- **Exercise**: Among the entries, find each line that includes the string "Text" and list it.

- **Dataset extract**:
******
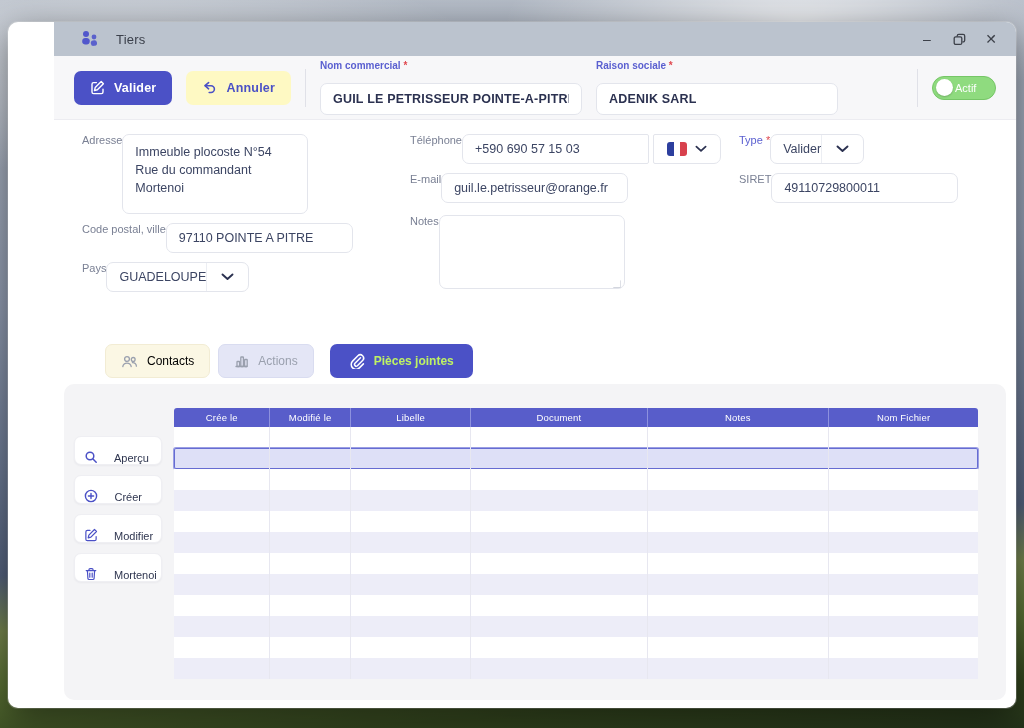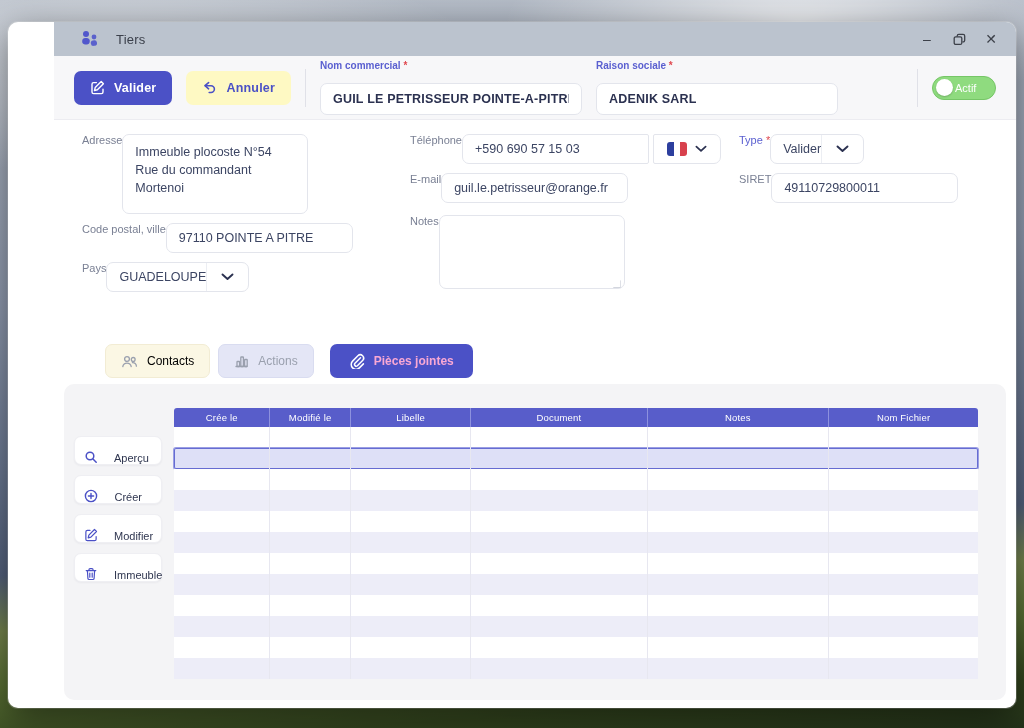--- a/index.html
+++ b/index.html
@@ -93,21 +93,21 @@
   .resize-grip { position:absolute; right:4px; bottom:4px; width:8px; height:8px;
     border-right:1.5px solid #c9ccd6; border-bottom:1.5px solid #c9ccd6; transform:rotate(0deg);
     clip-path:polygon(100% 0,100% 100%,0 100%); opacity:.8; }
 
   
   .tabs { flex:0 0 40px; background:#fff; display:flex; align-items:flex-start; padding:2px 28px 0; gap:8px; }
   .tab { display:inline-flex; align-items:center; gap:9px; height:34px; padding:0 15px;
     border-radius:7px; font-size:12px; cursor:pointer; border:1px solid transparent; }
   .tab-contacts { background:#fbf7e4; border-color:#f2ecd4; color:#000000;margin-left:23px; }
   .tab-actions { background:#e4e6f6; border-color:#d9dcf0; color:#9aa0ae; }
-  .tab-active { background:#4b51c6; color:#f9a8d4; font-weight:700; margin-left:8px; padding:0 18px; }
+  .tab-active { background:#4b51c6; color:#bef264; font-weight:700; margin-left:8px; padding:0 18px; }
 
   
   .panel { flex:1; margin:2px 10px 8px; background:#f4f4f6; border-radius:10px; position:relative; }
   .side-actions { position:absolute; left:10px; top:52px; display:flex; flex-direction:column; gap:10px; }
   .side-btn { width:88px; height:29px; background:#fff; border:1px solid #efeff3; border-radius:7px;
     display:flex; align-items:flex-end; gap:16px; padding:0 9px; font-size:11px; color:#2f3650;
     cursor:pointer; box-shadow:0 1px 2px rgba(40,40,80,.05); }
   .table { position:absolute; left:110px; right:28px; top:24px; }
   .thead { display:flex; height:19px; background:#585dca; border-radius:3px 3px 0 0; }
   .th { color:#fff; font-size:9.5px; display:flex; align-items:center; justify-content:center;
@@ -326,21 +326,21 @@
       </button>
       <button class="side-btn">
         <span>
           <svg width="14" height="14" viewBox="0 0 14 14" fill="none" stroke="#4b51c6" stroke-width="1.2" stroke-linecap="round">
             <path d="M2.2 3.6 h9.6"></path>
             <path d="M5 3.4 V2.6 a1 1 0 0 1 1-1 h2 a1 1 0 0 1 1 1 v.8"></path>
             <path d="M3.4 3.8 l.5 7.6 a1.2 1.2 0 0 0 1.2 1.1 h3.8 a1.2 1.2 0 0 0 1.2-1.1 l.5-7.6"></path>
             <path d="M5.8 6 v4.2 M8.2 6 v4.2"></path>
           </svg>
         </span>
-        <span style="margin-left:auto;margin-right:0">Immeuble</span>
+        <span style="margin-left:auto;margin-right:0">Mortenoi</span>
       </button>
     </div>
 
     <div class="table">
       <div class="thead">
           <div class="th c0">Crée le</div>
           <div class="th c1">Modifié le</div>
           <div class="th c2">Libelle</div>
           <div class="th c3">Document</div>
           <div class="th c4">Notes</div>

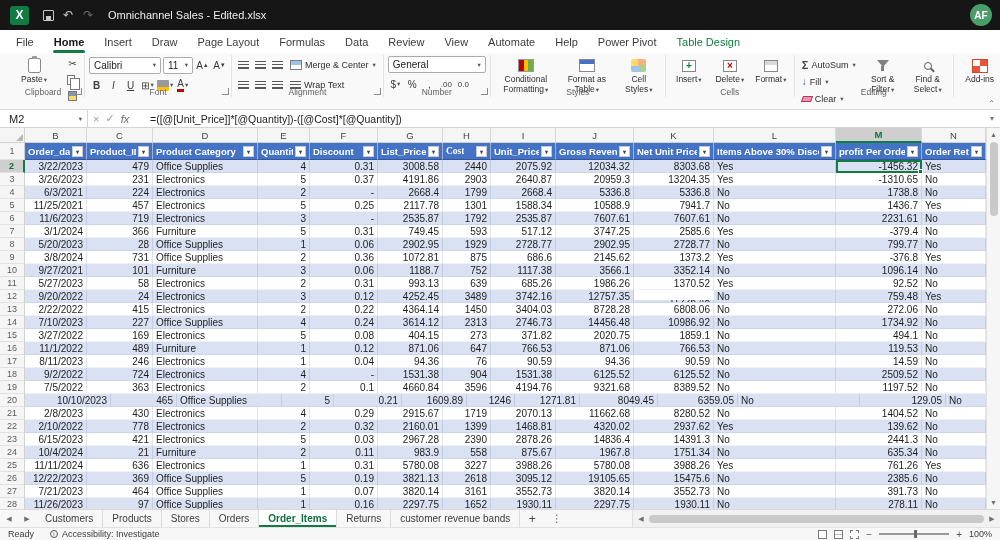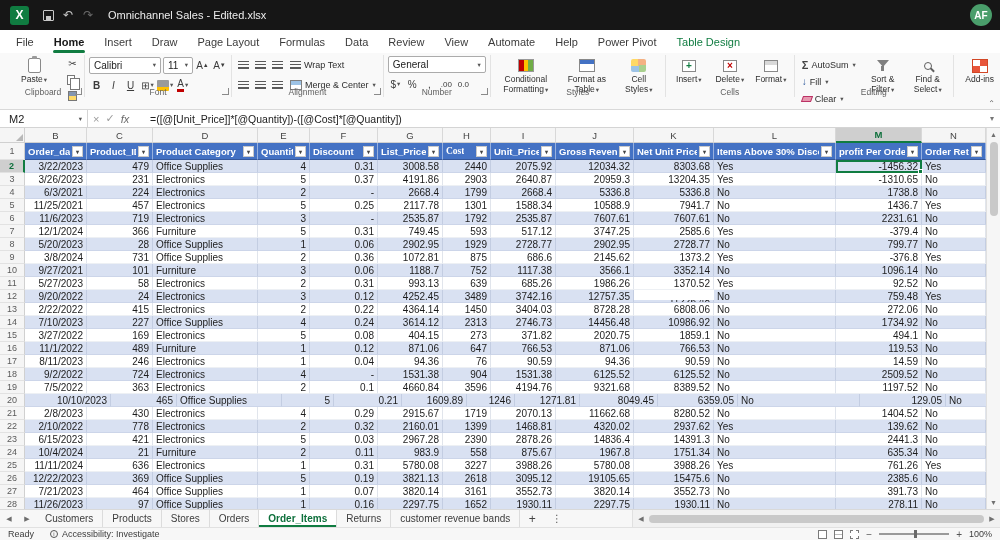--- a/index.html
+++ b/index.html
@@ -236,38 +236,38 @@
         <span class="sicon">
             <span class="ln"></span>
           </span>
         <span class="sicon">
             <span class="ln"></span>
           </span>
         <span class="sicon">
             <span class="ln"></span>
           </span>
         <span class="sbtn">
-            <span class="ln"></span>
-            <span>Wrap Text</span>
-          </span>
-      </div>
-      <div class="fontrow">
-        <span class="sicon">
-            <span class="ln"></span>
-          </span>
-        <span class="sicon">
-            <span class="ln"></span>
-          </span>
-        <span class="sicon">
-            <span class="ln"></span>
-          </span>
-        <span class="sbtn">
             <span class="i-merge"></span>
             <span>Merge &amp; Center</span>
             <span class="caret">▾</span>
+          </span>
+      </div>
+      <div class="fontrow">
+        <span class="sicon">
+            <span class="ln"></span>
+          </span>
+        <span class="sicon">
+            <span class="ln"></span>
+          </span>
+        <span class="sicon">
+            <span class="ln"></span>
+          </span>
+        <span class="sbtn">
+            <span class="ln"></span>
+            <span>Wrap Text</span>
           </span>
       </div>
     </div>
     <div class="glabel">Alignment</div>
     <div class="launcher"></div>
   </div>
 
   <div class="rgroup">
     <div class="col">
       <div class="ddbox" style="width:98px">
@@ -541,21 +541,21 @@
         <div class="cell ar" style="width: 48px;">1792</div>
         <div class="cell ar" style="width: 65px;">2535.87</div>
         <div class="cell ar" style="width: 78px;">7607.61</div>
         <div class="cell ar" style="width: 80px;">7607.61</div>
         <div class="cell al" style="width: 122px;">No</div>
         <div class="cell ar" style="width: 86px;">2231.61</div>
         <div class="cell al" style="width: 64px;">No</div>
       </div>
       <div class="grow plain">
         <div class="rn">7</div>
-        <div class="cell ar" style="width: 62px;">12/1/2024</div>
+        <div class="cell ar" style="width: 62px;">3/1/2024</div>
         <div class="cell ar" style="width: 66px;">366</div>
         <div class="cell al" style="width: 105px;">Furniture</div>
         <div class="cell ar" style="width: 52px;">5</div>
         <div class="cell ar" style="width: 68px;">0.31</div>
         <div class="cell ar" style="width: 65px;">749.45</div>
         <div class="cell ar" style="width: 48px;">593</div>
         <div class="cell ar" style="width: 65px;">517.12</div>
         <div class="cell ar" style="width: 78px;">3747.25</div>
         <div class="cell ar" style="width: 80px;">2585.6</div>
         <div class="cell al" style="width: 122px;">Yes</div>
******
- **Your solution**:
-            <span>Wrap Text</span>
+            <span>Wrap Text</span>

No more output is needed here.